While reported cases of measles have fallen compared with previous years, a new report from the CDC and World Health Organization (WHO) says that progress towards measles elimination continues to decline and that the risk of outbreaks is building. 

Last year, the agency said in a news release, more than 22 million infants missed their first dose of the measle vaccine, marking the largest increase in two decades. 

Only 70% of children received their second dose of measles vaccine and 24 measles vaccination campaigns in 23 countries were postponed because of the pandemic.

While reported measles cases decreased by over 80% in 2020, measles surveillance also deteriorated. 

The CDC said 2020 saw the lowest number of specimens sent for lab testing in over a decade.

Major measles outbreaks occurred in 26 countries and accounted for 84% of all reported cases in 2020. 

As of Nov. 10, 2021, CDC data shows that a total of 47 measles cases were reported by four jurisdictions in the U.S.

The agency warned urged that countries and global health partners prioritize finding and vaccinating children against measles to prevent future deaths and outbreaks.

“While reported measles cases dropped in 2020, evidence suggests we are likely seeing the calm before the storm as the risk of outbreaks continues to grow around the world,” Dr.
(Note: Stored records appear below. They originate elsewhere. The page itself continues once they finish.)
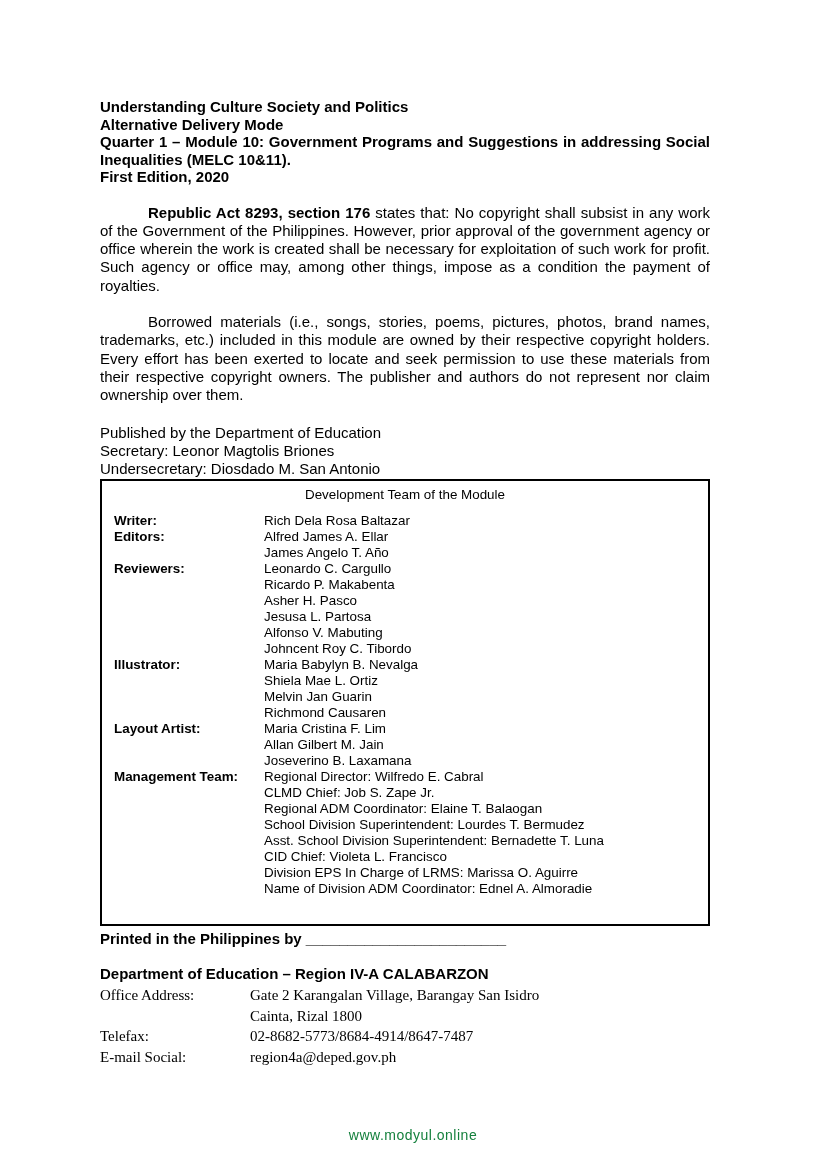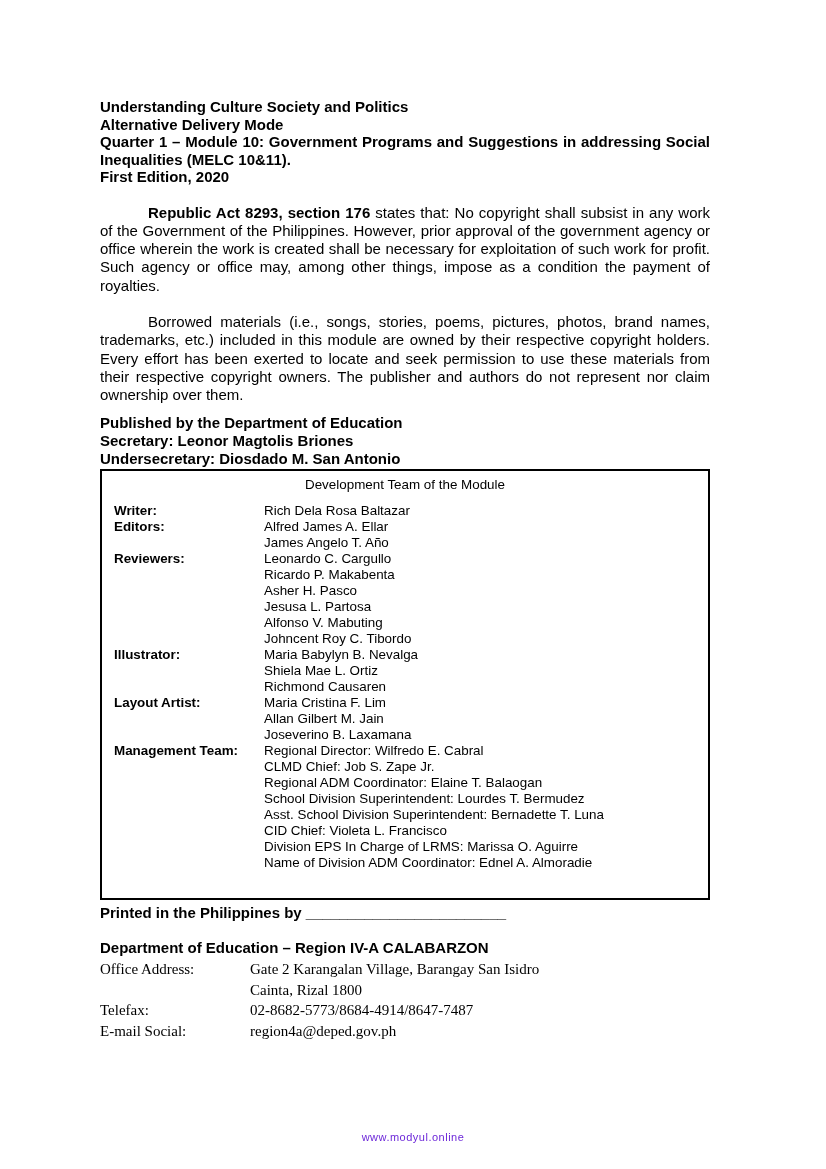--- a/index.html
+++ b/index.html
@@ -28,9 +28,8 @@
     text-indent: 48px;
   }
   .publisher-block {
-    margin-top: 10px;
+    margin-top: 20px;
     line-height: 17.6px;
-    font-weight: bold;
   }
   .dev-box {
     margin-top: 2px;

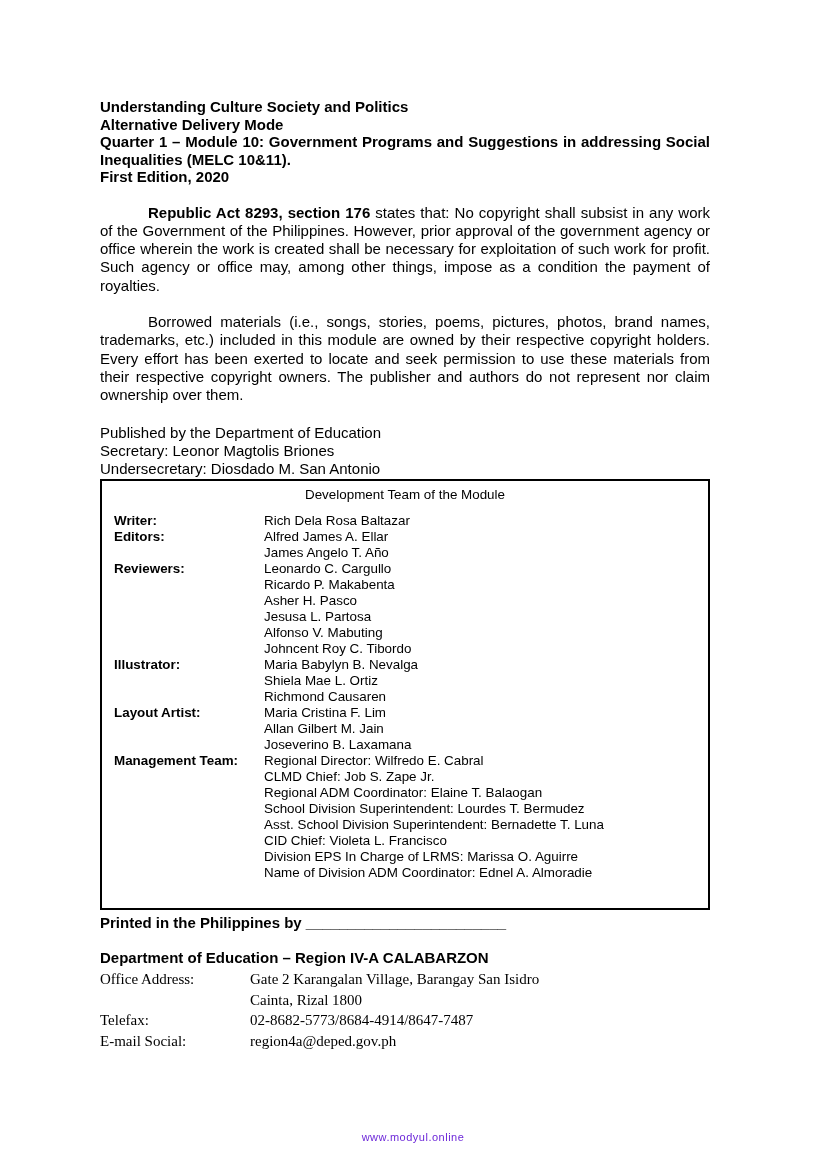--- a/index.html
+++ b/index.html
@@ -136,6 +136,7 @@
           <div class="dev-values">
             <div>Maria Babylyn B. Nevalga</div>
             <div>Shiela Mae L. Ortiz</div>
+            <div>Melvin Jan Guarin</div>
             <div>Richmond Causaren</div>
           </div>
         </div>

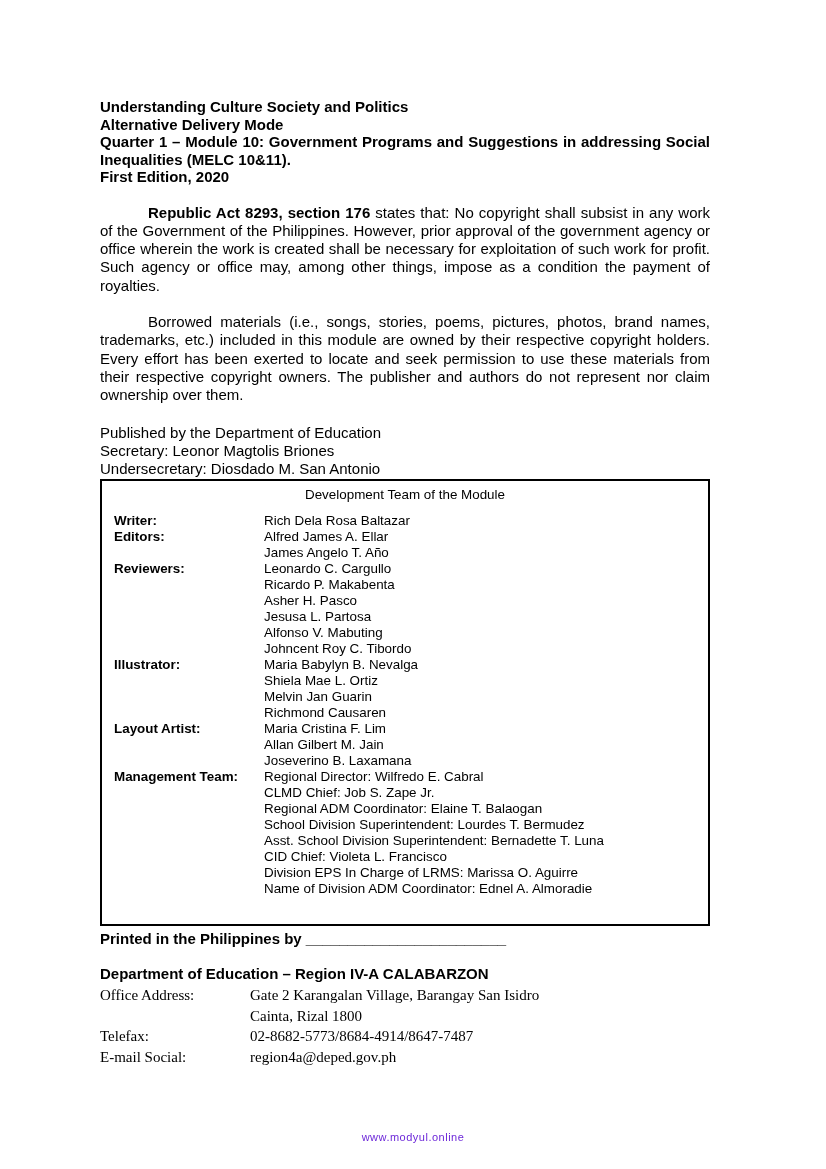--- a/index.html
+++ b/index.html
@@ -77,8 +77,8 @@
     right: 0;
     bottom: 26px;
     text-align: center;
-    color: #6d28d9;
-    font-size: 11px;
+    color: #15803d;
+    font-size: 14px;
     letter-spacing: 0.5px;
   }
 </style>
Kate O’Brien, the director of WHO’s Department of Immunization, Vaccines and Biologicals, said in a statement. “It’s critical that countries vaccinate as quickly as possible against COVID-19, but this requires new resources so that it does not come at the cost of essential immunization programs. Routine immunization must be protected and strengthened; otherwise, we risk trading one deadly disease for another.”

While measles is one of the world’s most contagious human viruses, it is almost entirely preventable through vaccination.

Over the course of the last 20 years, the measles vaccine is estimated to have averted more than 30 million deaths globally. 

The estimated number of measles cases in 2020 was 7.5 million around the world.  

The measles virus lives in the nose and throat mucus of an infected person and can spread by coughing, sneezing, breathing contaminated air or touching infected surfaces and then touching one’s eyes, nose or mouth. Animals do not get or spread measles.

If one person has measles, up to 90% of the people close to that person who are not immune will also become infected.

Before the measles vaccination program started in 1963, an estimated 3 to 4 million people got measles each year in the U.S.

In 2000, the U.S. declared that measles was eliminated from the country due to the highly effective measles vaccine.

However, unvaccinated travelers get measles while they are in other countries and bring it to America every year. Typically, two out of three of the unvaccinated travelers are Americans. The CDC warns that measles could re-establish itself in the U.S.

Measles symptoms typically appear 7 to 14 days after contact with the virus. Those symptoms usually include high fever, cough, runny nose and watery eyes. A measles rash appears 3 to 5 days after the first symptoms.